**WHAT THE TASK ASKS:**
Leave out the pictures, and reproduce exactly the lines from the line containing "top: 20px ->" through the final line of the entries.

**RECORDS SHOWN:**
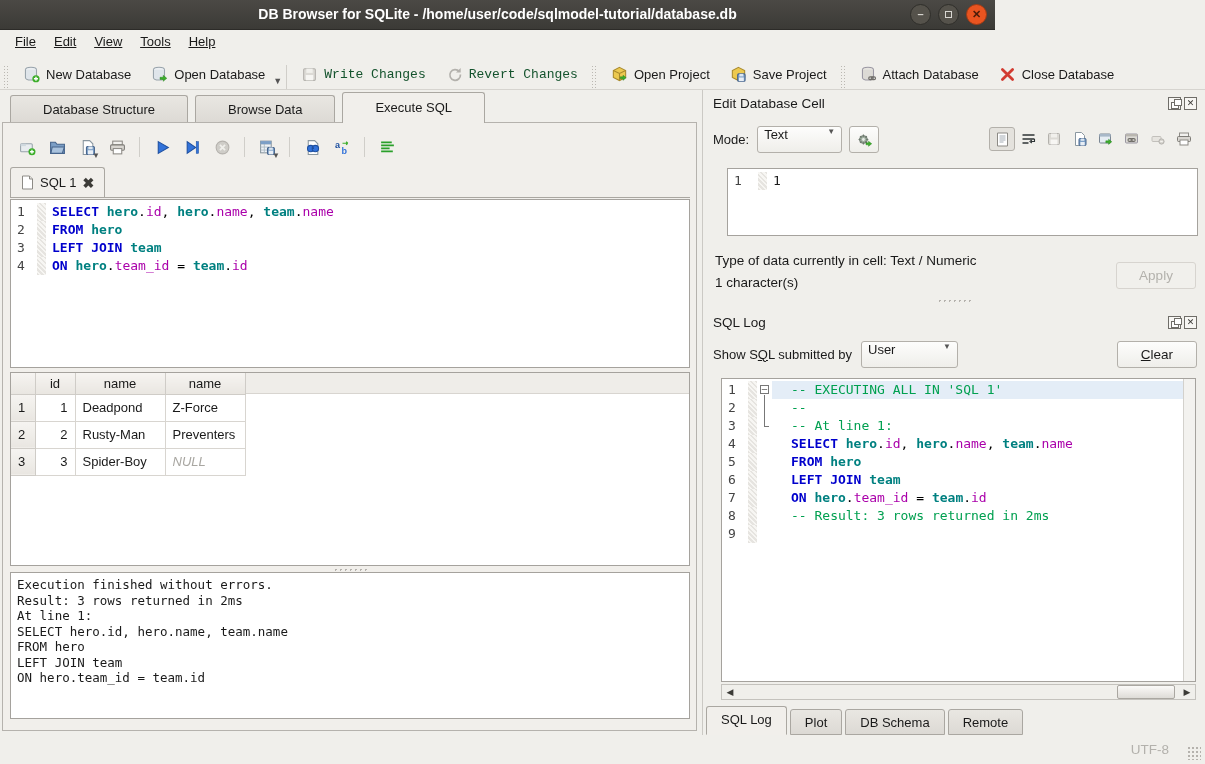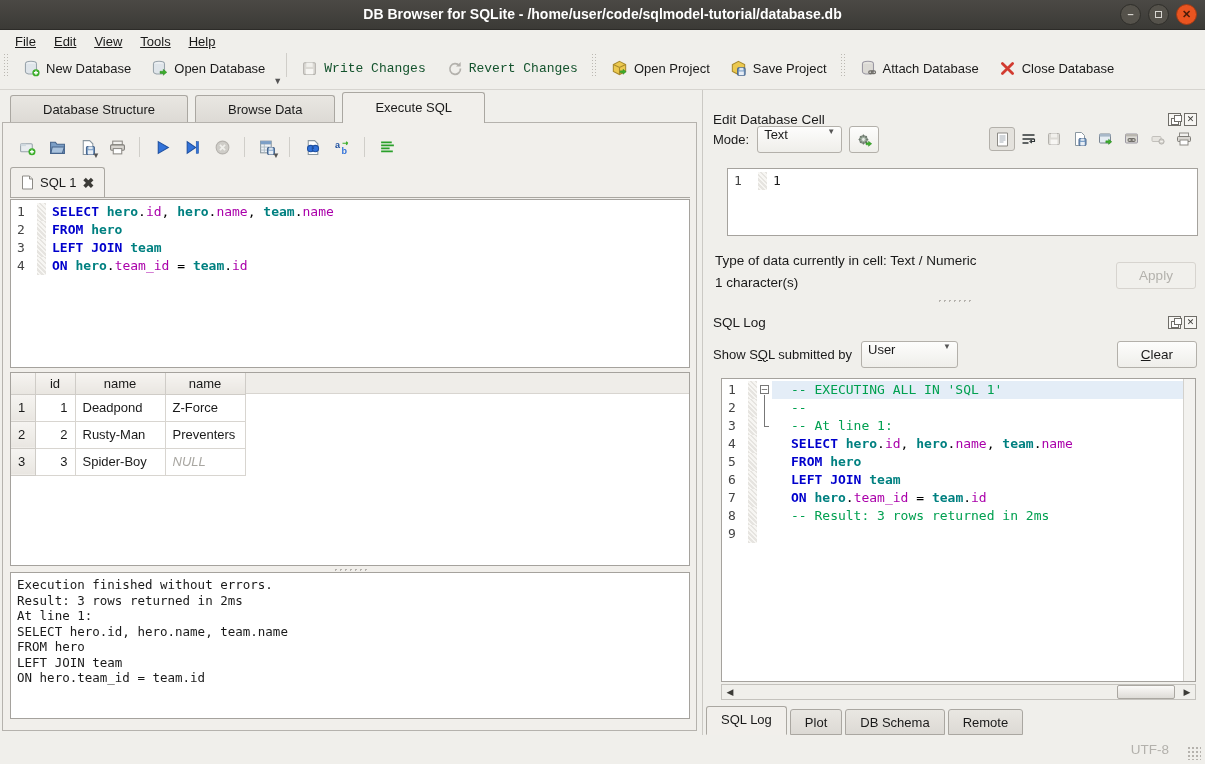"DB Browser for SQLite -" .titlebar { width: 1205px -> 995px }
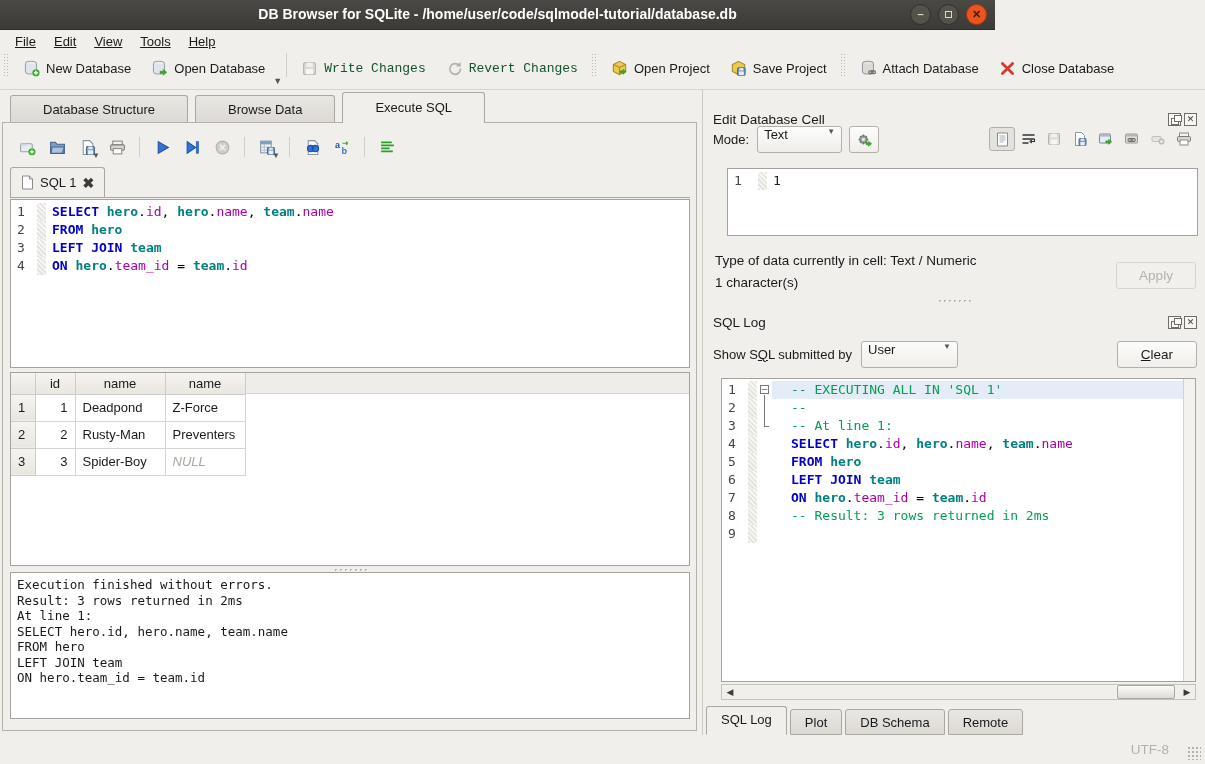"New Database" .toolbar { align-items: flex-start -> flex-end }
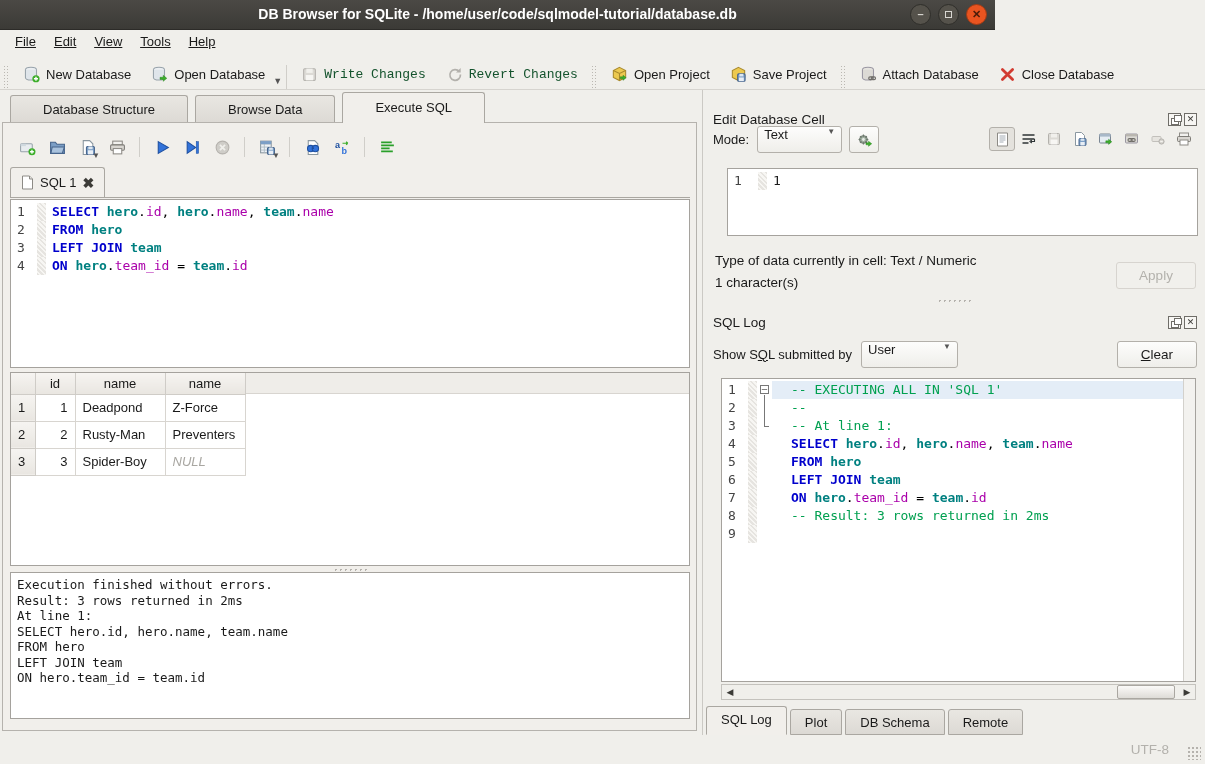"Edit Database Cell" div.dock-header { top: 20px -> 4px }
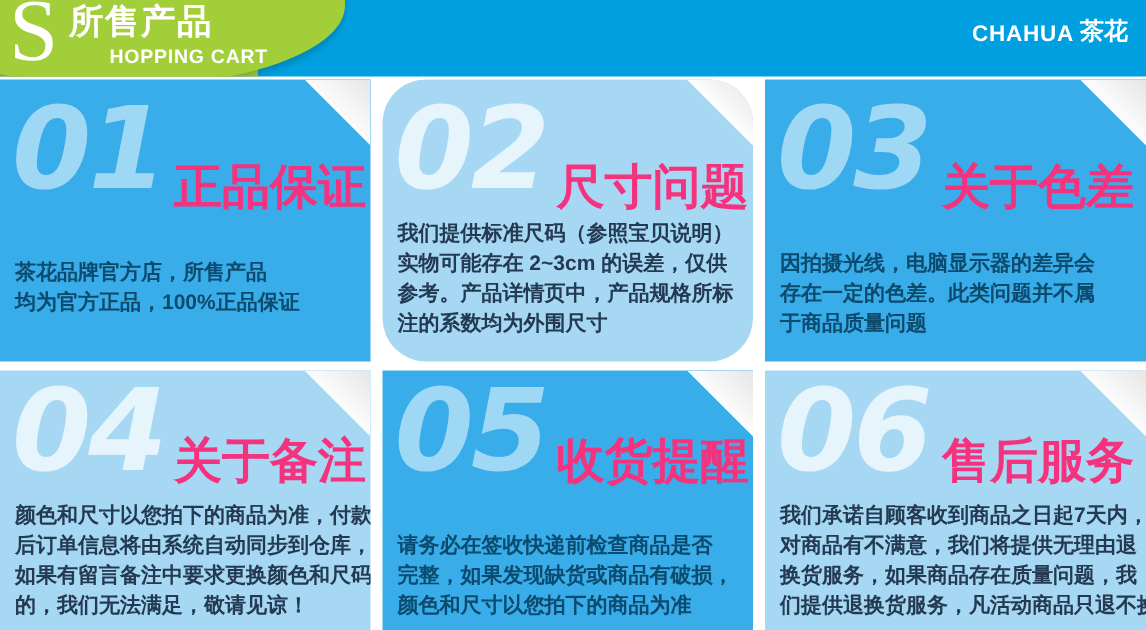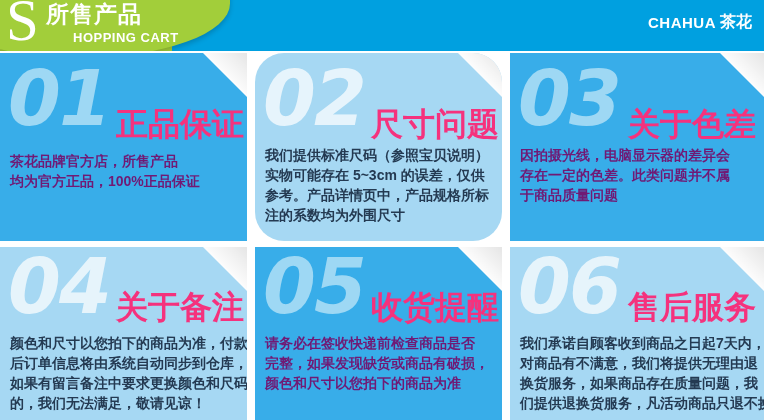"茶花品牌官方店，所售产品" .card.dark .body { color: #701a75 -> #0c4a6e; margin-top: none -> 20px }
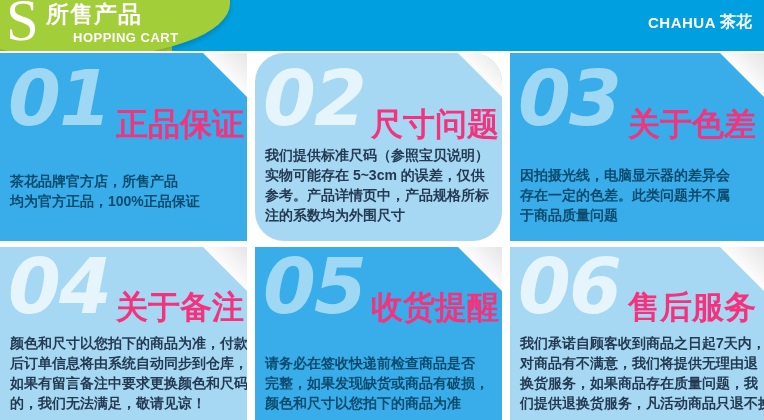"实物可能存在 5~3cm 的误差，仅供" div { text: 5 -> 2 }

**OUTPUT FOR THIS TASK:**
"Edit Database Cell" div.dock-header { top: 20px -> 4px }
"茶花品牌官方店，所售产品" .card.dark .body { color: #701a75 -> #0c4a6e; margin-top: none -> 20px }
"实物可能存在 5~3cm 的误差，仅供" div { text: 5 -> 2 }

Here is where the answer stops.